RESTORATIVE-YIN YOGA involves supported body/mind relaxation. This is gentle, gentle yoga that promotes deep relaxation for stress reduction while also stretching and rehabilitating connective tissue.

Monday, September 19, 2011

Wave

Copyright Lance Kinseth, Buddha-Ocean / Fo-hai, 2011

REPETITION AND CYCLE do not consummate as much in circles as in spirals.  No event is repeated.  Amazing freshness!

Perched on a coastal shoreline, incoming waves seem the same or, at least, repeating sequels of waves of different intensity.  For example, the waves photographed above express a vast process.  The amber color of the waves are an expression of the vast plate underlying Lake Superior tilting down on its southern side, eroding the south coasts, turning the lucid waters there amber to reddish color that is visible in the photo. 

There are turquoise waves. There are waves that seem glassine, when the waves raise up and thin so that you can see right through them, and there are waves glittering from sun-struck scales of fish lifted inside the thinning curve of the incoming wave.  These waves are a metaphor for waves in our intentional movements, in our cycles of respiration and digestion, and in the flow of each moment of time.

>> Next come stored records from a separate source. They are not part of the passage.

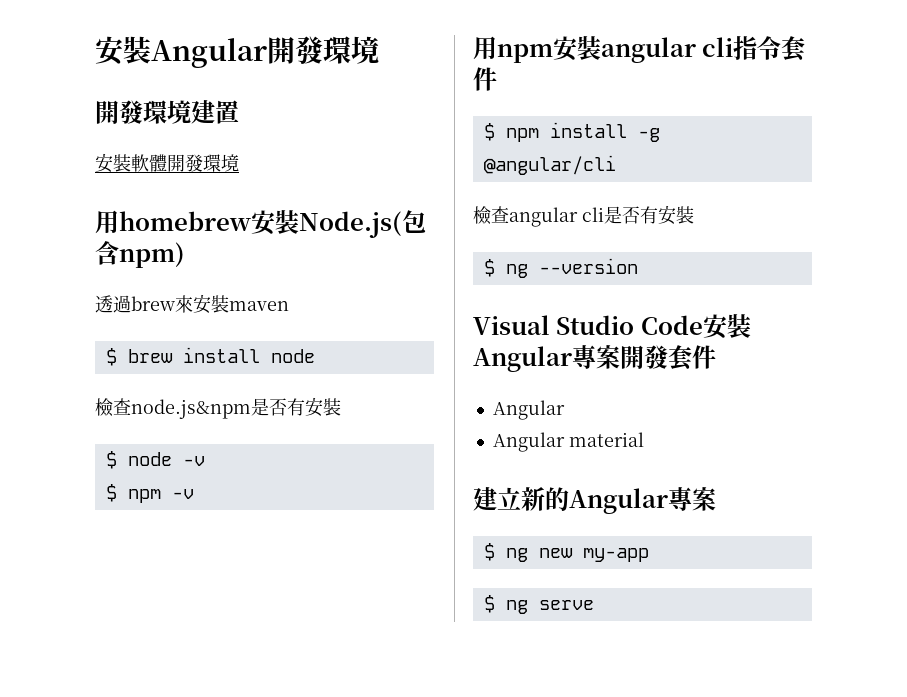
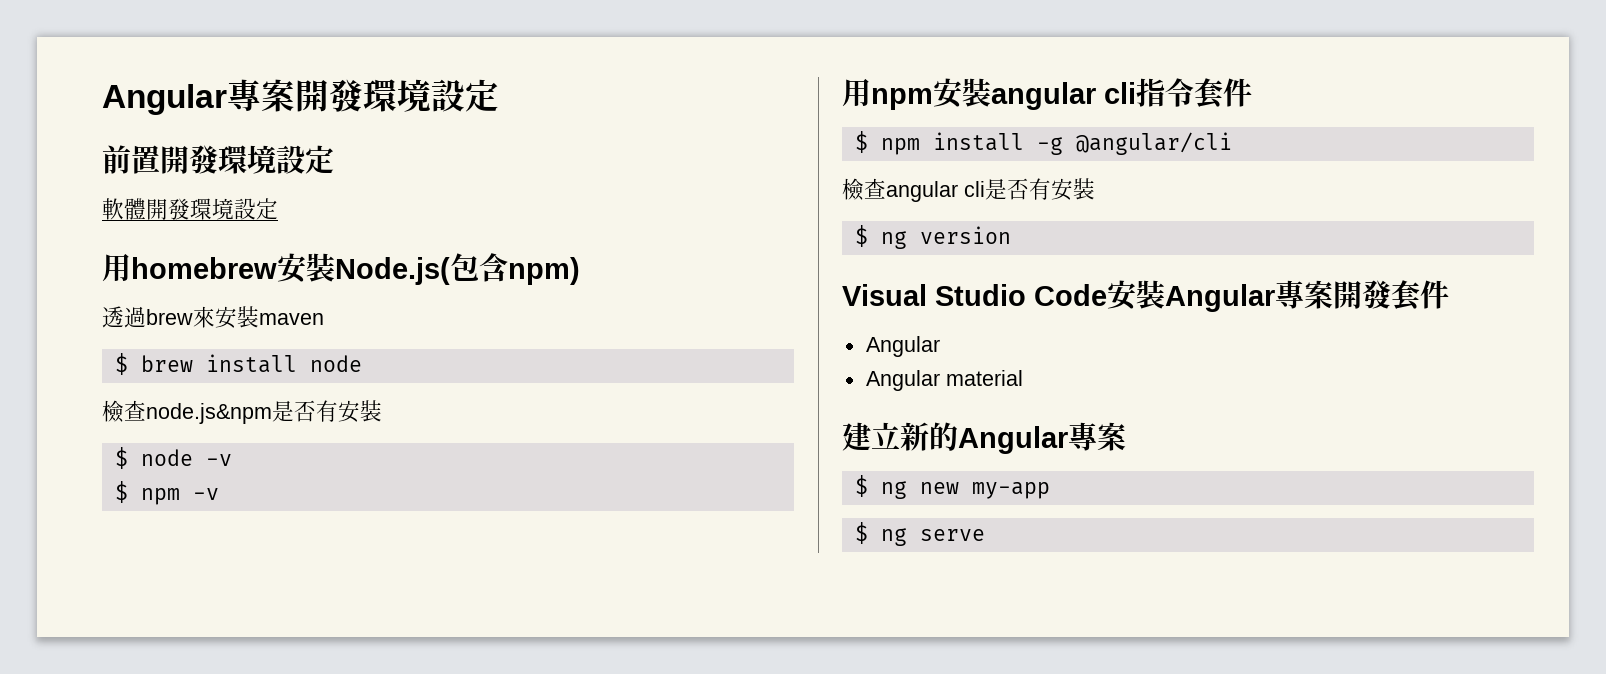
[95,36,379,68] [95,100,239,124] [95,153,131,173] 安裝Angular開發環境 // 開發環境建置 // 安裝 -> [102,79,499,115] [102,145,334,174] Angular專案開發環境設定 // 前置開發環境設定 //
(239, 163) none -> [234,198,278,220] 設定
[538,258,638,274] --version -> [919,226,1011,244] version

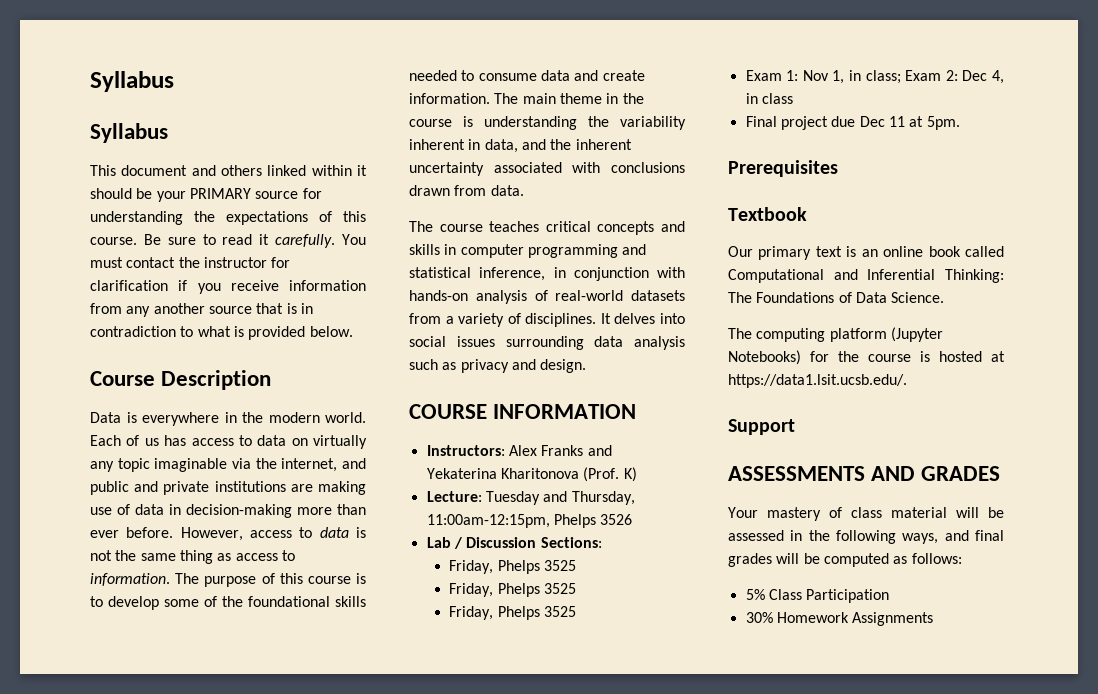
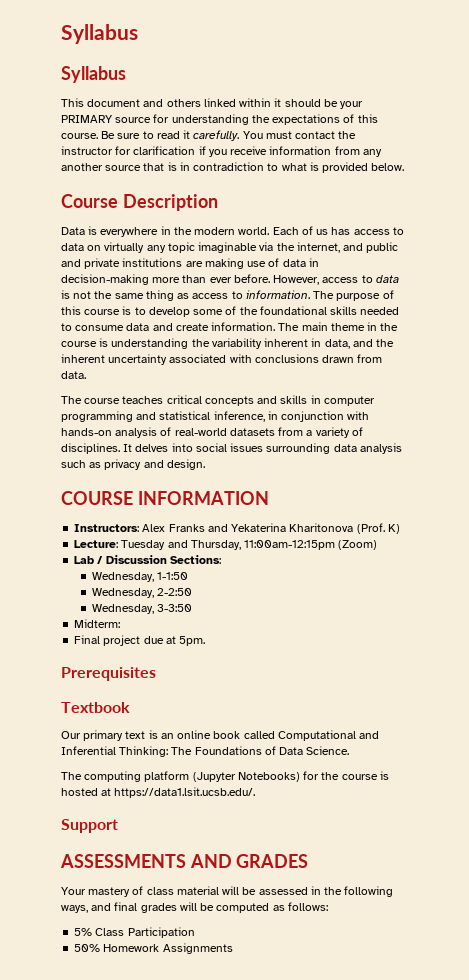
[426,514,633,528] 11:00am-12:15pm, Phelps 3526 -> [244,540,378,550] 11:00am-12:15pm (Zoom)
[449,560,577,574] [449,583,577,597] [449,606,577,620] [745,70,1004,84] [745,93,793,104] Friday, Phelps 3525 // Friday, Phelps 3525 // Friday, Phelps 3525 // Exam 1: Nov 1, in class; Exam 2: Dec 4, in class -> [92,572,189,582] [92,588,193,598] [92,604,193,614] [74,619,121,628] Wednesday, 1-1:50 // Wednesday, 2-2:50 // Wednesday, 3-3:50 // Midterm:
[859,116,905,127] Dec 11 -> (164, 640) none
[745,612,773,623] 30% -> [74,944,101,952] 50%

In body-mind practices where sequences of form and pose are repeated, the practice might seem to be the same.  Day-by-day, physically, it is not the same.  And by returns to practice, we may come to sense that these waves are spirals rather than circles.  Across time, body-mind practices might be compared to a slowing trek, slowly spiraling upward on a mountain path.  Rather than going around in circles, in each new turn, there are new views ahead and a different perception when glancing back from where we have come.  Flexibility and strength and mobility improve, and subtlety and depth of actions, both in body-mind practice and in everyday life, increase.  Paradoxically, across time, in our “repetition,” there is a strong sense of “development” and “change” and “progress”—“spiraling.”

Our breaths and our soft movement in body-mind practices have much in common with waves of water or wind.   Were we to really examine who we are and that for which we are living, we might get a hold on this sense of “spiraling”—continually changing—that comprises the very heart of our living and being-ness.   We might have a sense of not only touching something eternal and enduring, but also something that is not archaic, something that is “modern” and falling into the future.

In everyday life, many of our actions can seem blunt and abrupt rather than fluid and circular.   Body-mind practices offer a pathway to awaken this profound sense of participation in the ongoing creation of the world. 

In modern life, when metaphors such as “wave” and “flow” arise within our practice, we may dramatically elevate our practice, especially in terms of beauty and increasing calmness.  In our practice, there is likely to be something akin to the flow of wind in grass and incoming waves in water, and the nuances of each swirl, are not primitive, but rather, something beautiful, and this is eloquently expressed in the longstanding Japanese term of appreciation, furyu —the “beauty of wind and water.”

In the quiescence of many body-mind practices, each of our breaths and each gesture can generate a sense of being like the curve of wind-blown snow in deep winter or wind-in-grass or the wind-singing of trees or the fractal sweep of a covey of birds or of the river around a boulder in any season.   The wind-blown curve of snow or wind-in-grass or the incoming wave on Big Sur, on coastal California, mirror something that is occurring in our body-mind practices.

By returns to body-mind practices, we stand to extend this expanded awareness more consciously into our everyday lives, rather than simply be a quality that is limited to the practice session.  The relatedness of body-mind practices to everyday life is, really, that which draws us like a magnet to such practices.  We hunger for something deep albeit elusive in these practices that may be missing or overwhelmed at times in our everyday.  We speculate that it might be possible to “thrive” rather than just survive.  And in our thriving and energizing, we might become outspreading waves of energy that, humbly rather than ostentatiously, may add some small moments of grace to the everyday, and refresh and energize others, outspreading—shantibeing peace.

Each of our movements, from the beginning of practice through becoming an adept, no matter how restricted or malleable, is beautiful, graced—a wave.  In the flow from one pose to another or in the flow of tai chi from rolling back to pressing, the multiplicity of wave that is the dynamic of the physical and biotic Earth flies softly forward.